Immune-antioxidant potential, splenic cytokines regulation, and tissue architecture restoration by grape seed oil nanoemulsion in Nile tilapia subjected to acrylamide toxicity
摘要
This study represents a pioneering investigation into the protective role of dietary grape seed oil nanoemulsion (GON) against acrylamide (AC)-induced growth impairment, oxidative stress, immunosuppression, gene expression dysregulation, and histopathological damage in Nile tilapia (Oreochromis niloticus). A total of 240 fish were randomly allocated into six experimental groups (four replicates each). The control, GON20, and GON40 groups received basal, 20 and 40 mg/kg GON-supplemented diets, respectively, without AC exposure. The AC, AC + GON20, and AC + GON40 groups were exposed to waterborne AC at 1/8 of the 96-h median lethal concentration (4.33 mg/L) for 45 days while receiving the corresponding diets. Growth performance, immune and oxidative stress biomarkers were assessed, alongside splenic cytokine expression and histopathological alterations. AC exposure significantly reduced growth parameters (p < 0.0001), including weight gain and specific growth rate, and induced pronounced immunosuppression and oxidative stress, evidenced by decreased lysozyme activity, complement 3, total protein, catalase, superoxide dismutase, and glutathione peroxidase activities, concomitant with elevated malondialdehyde levels. Severe inflammatory and necrotic lesions were observed in intestinal and splenic tissues. Furthermore, AC significantly downregulated (p < 0.0001), the expression of interleukin-6, interleukin-8, cathepsin-B, and nuclear factor erythroid 2–related factor 2, increasing cellular susceptibility to toxic and oxidative insults.
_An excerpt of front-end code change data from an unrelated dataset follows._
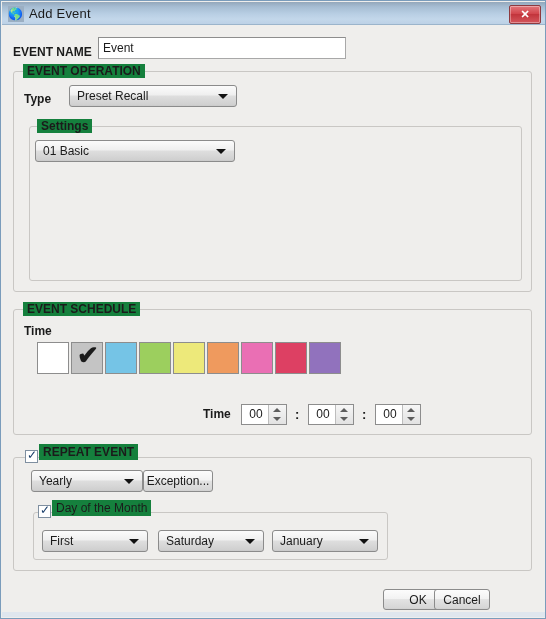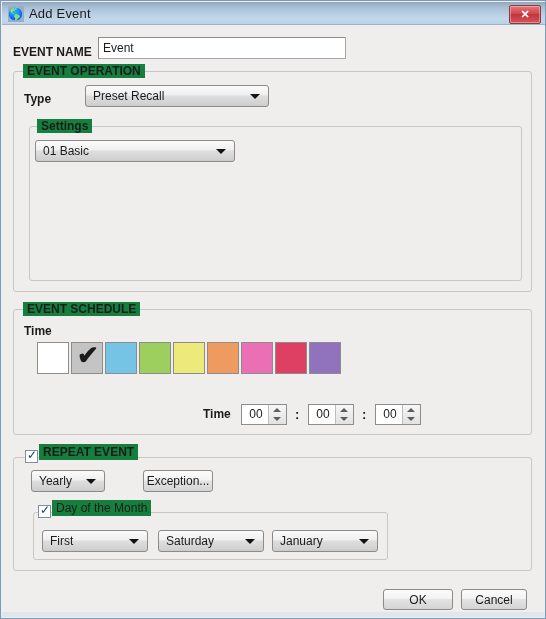"Preset Recall" div.combo { left: 84px -> 68px; width: 184px -> 168px }
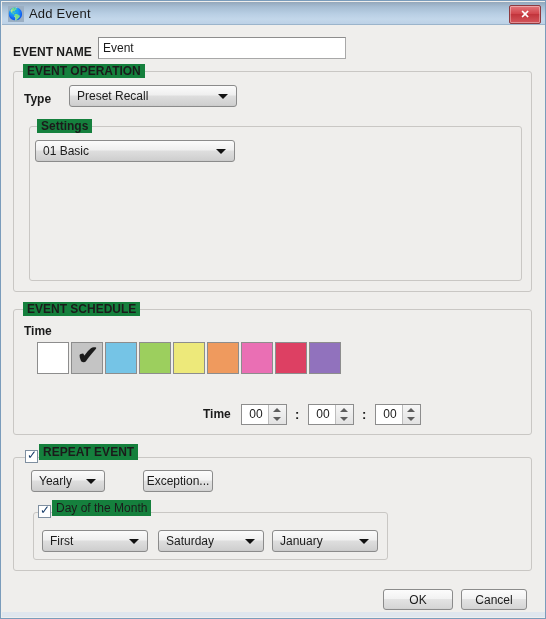"Yearly" div.combo { width: 74px -> 112px }
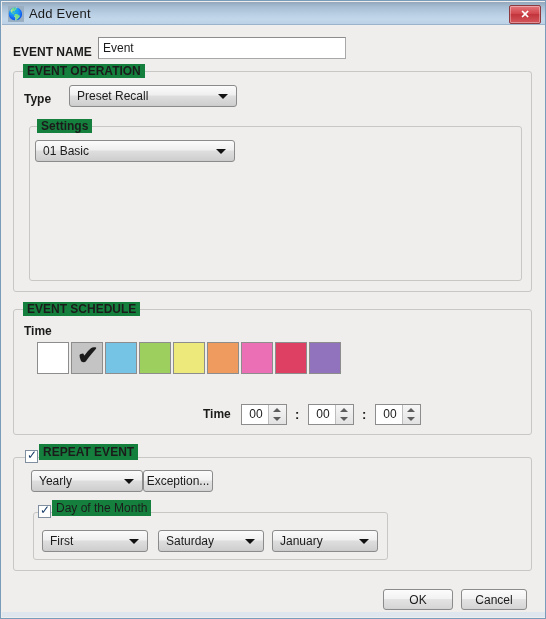"Cancel" div.pushbutton { left: 460px -> 433px; width: 66px -> 56px }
Conversely, GON supplementation significantly improved growth performance, immune competence, and antioxidant capacity in a dose-dependent manner, accompanied by marked upregulation (p < 0.0001), of IL-6, IL-8, cathepsin-B, and NRF2 expression. These molecular modulations were associated with substantial histological recovery of intestinal and splenic architecture, with near-complete restoration observed in the AC + GON40 group. Collectively, these findings highlight GON as a promising multifunctional dietary additive capable of mitigating acrylamide-induced toxicity and enhancing physiological resilience in Nile tilapia as a valuable fish in aquaculture practice.